While the approach sounds simple, the task itself can be overwhelming: The number of possible 20-word sentences that draw on a 25,000-word vocabulary is expressed as nine followed by 87 zeros. There are additional complications when accents and homonyms--"to," "too" and "two"--are added to the mix.

Rather than consider so many possibilities, speech-recognition software makes a series of assumptions and educated guesses to narrow things down. Systems for sale today, promoters say, manage to get it right about 95% of the time.

In large measure, that degree of success is the result of the systems' narrow functions. Programs that need to recognize only a limited number of words and phrases are comparatively easy to design and require a relatively small amount of computing power.

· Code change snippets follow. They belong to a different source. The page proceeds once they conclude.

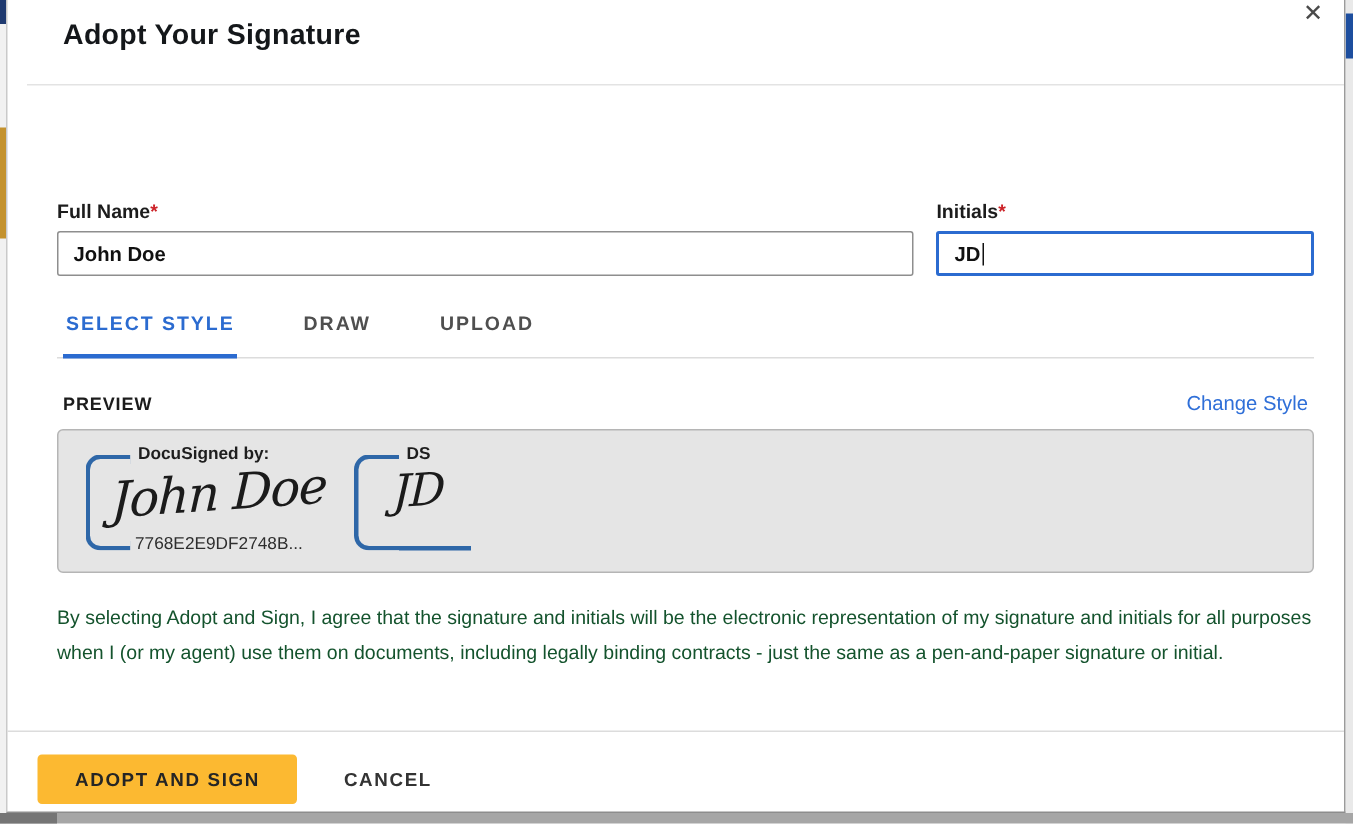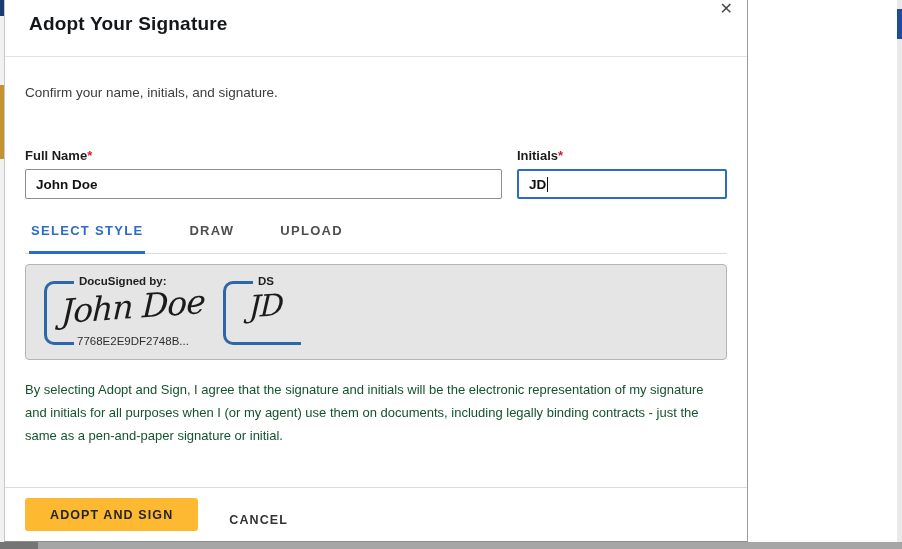--- a/index.html
+++ b/index.html
@@ -20,9 +20,10 @@
 
   
   .dialog {
-    position:absolute; left:4px; top:0; width:744px; height:542px; background:#fff;
+    position:absolute; left:4px; top:0; width:893px; height:542px; background:#fff;
     border-left:1px solid #c9c9c9; border-right:1px solid #9b9b9b; border-bottom:1px solid #8d8d8d;
     z-index:1;
+    padding-left:13px;
   }
   .dialog-header { position:relative; height:57px; padding:13px 24px 0; border-bottom:1px solid #e3e3e3; }
   .dialog-title { font-size:19px; font-weight:bold; color:#14171a; letter-spacing:.2px; }

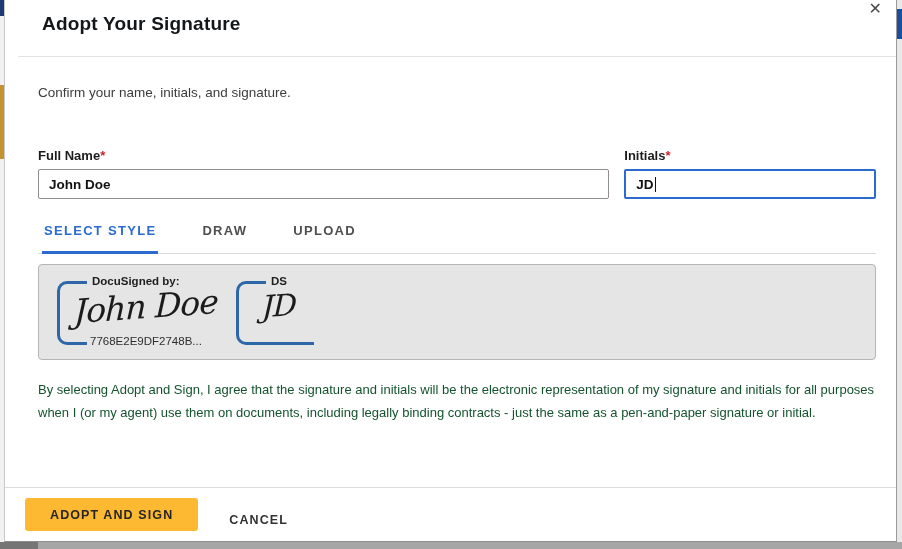--- a/index.html
+++ b/index.html
@@ -120,7 +120,6 @@
 
   <div class="dialog-body">
 
-    <div class="instruction">Confirm your name, initials, and signature.</div>
 
 
     <div class="form-row">

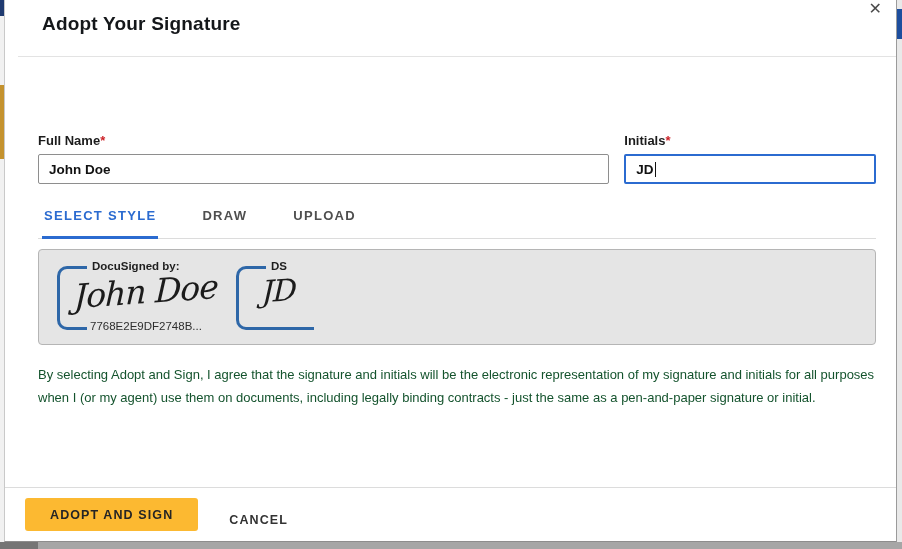--- a/index.html
+++ b/index.html
@@ -144,6 +144,10 @@
       <button class="tab">UPLOAD</button>
     </div>
 
+    <div class="preview-header">
+      <div class="preview-heading">PREVIEW</div>
+      <a class="change-style">Change Style</a>
+    </div>
 
     <div class="preview-box">
 

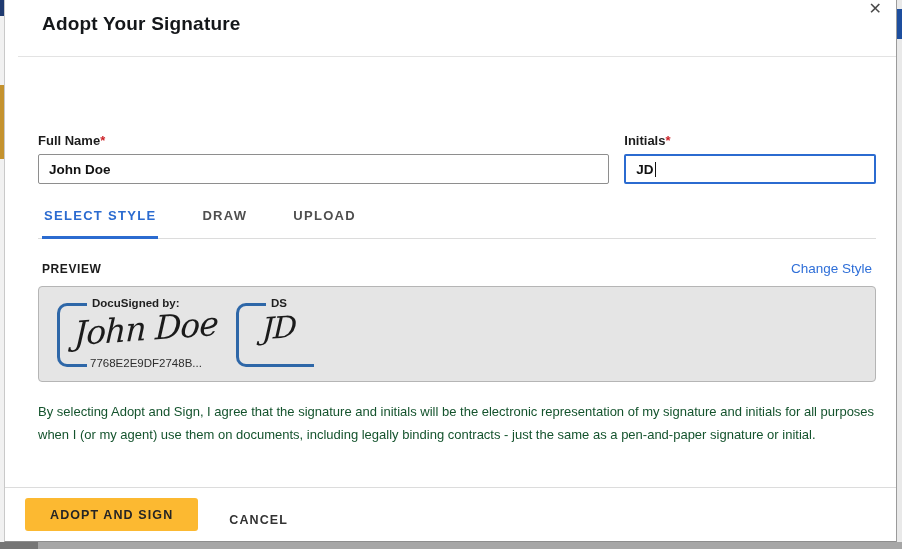--- a/index.html
+++ b/index.html
@@ -85,7 +85,7 @@
 
   .dialog-footer {
     position:absolute; left:0; right:0; bottom:0; height:54px;
-    border-top:1px solid #dcdcdc; padding:10px 20px 0; display:flex; 
+    border-top:1px solid #dcdcdc; padding:10px 20px 0; display:flex; align-items:center;
   }
   .adopt-btn {
     background:#fcb931; color:#252525; border:none; border-radius:3px; height:33px; padding:0 25px;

Indeed, simple applications of voice recognition have already infiltrated most peoples' daily lives.

Telephone companies are replacing directory assistance operators with electronic versions that can often find a phone number based on a spoken request. (Human operators are supposed to step in if the computer is confounded.) Other operator-assisted functions are being transferred to computers as well.

"AT&T has a system which handles collect calls automatically using speech recognition," said William Meisel, editor of the Encino-based Speech Recognition Update newsletter. "The system only has to recognize a handful of words, and it's saving them $100 million a year and the need for about 75,000 operators."

With voice-recognition technology, phone customers can place calls by simply picking up the phone and saying, "Call Mom." That capability could be critical for cellular phone companies, since support is growing in several states for laws requiring drivers to dial by voice, rather than push-button, for safety's sake.

Dictation systems that turn spoken words into computer text are gaining popularity as functionality goes up and prices come down. Most dictation systems have been aimed at narrow markets where the vocabulary is limited and the sentence structure is relatively easy to predict.